= Task to carry out =
Below are records; count how many of their lines contain the word "pref" and give the number alone.

= Supplied information =
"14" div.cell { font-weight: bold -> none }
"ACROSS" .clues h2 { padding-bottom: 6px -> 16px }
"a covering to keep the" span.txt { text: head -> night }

* * *

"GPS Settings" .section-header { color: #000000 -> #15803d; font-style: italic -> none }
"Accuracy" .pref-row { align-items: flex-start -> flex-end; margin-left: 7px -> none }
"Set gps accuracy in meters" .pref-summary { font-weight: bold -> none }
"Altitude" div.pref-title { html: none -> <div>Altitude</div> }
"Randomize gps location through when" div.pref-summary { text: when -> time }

* * *

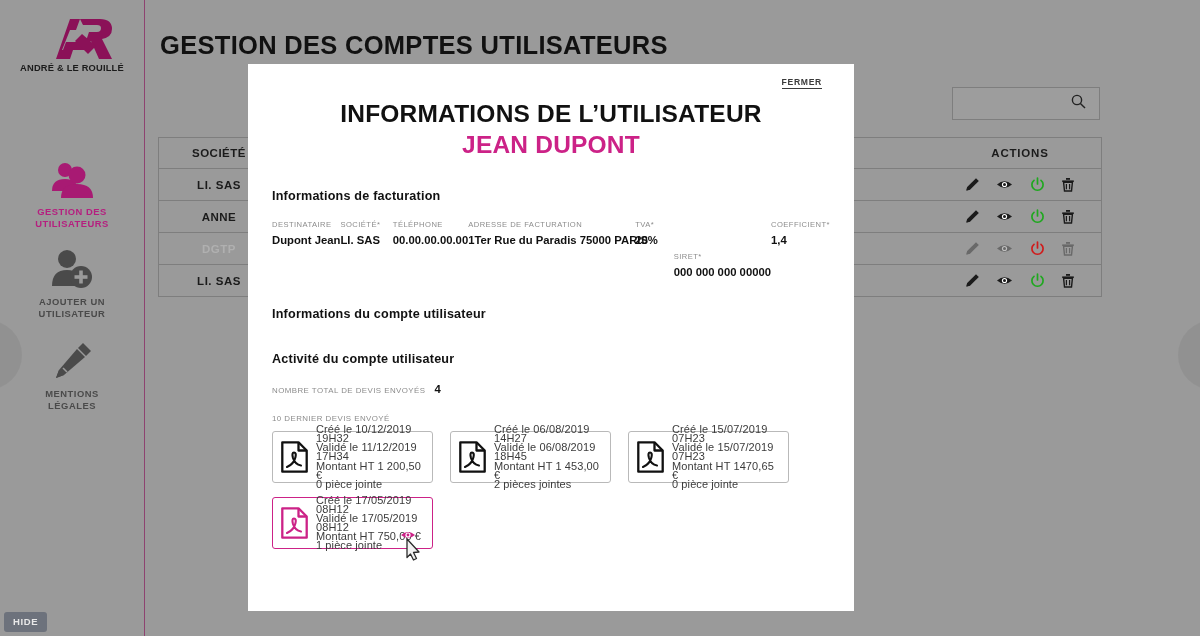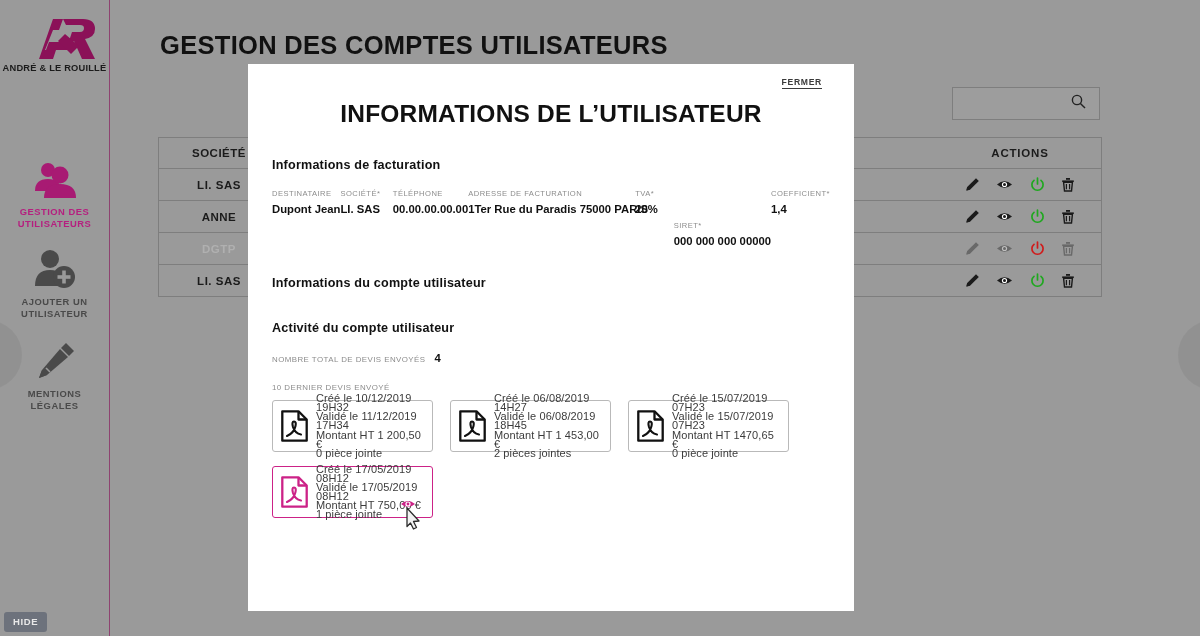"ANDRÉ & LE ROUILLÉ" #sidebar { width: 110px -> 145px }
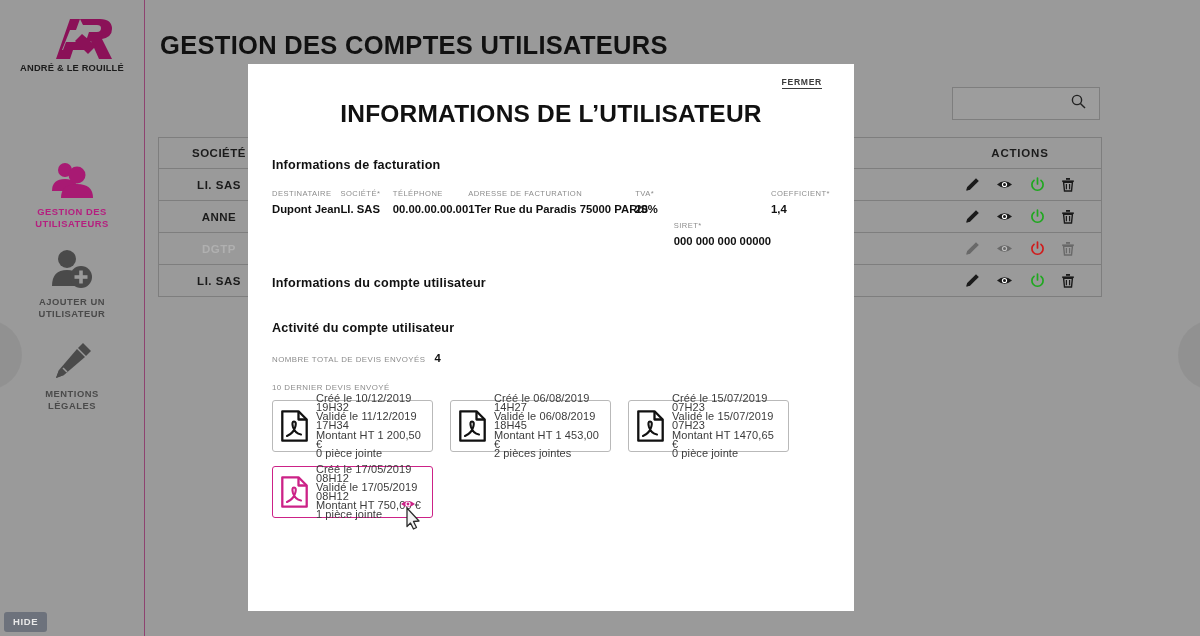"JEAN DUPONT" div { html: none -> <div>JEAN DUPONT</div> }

= Output for this task =
4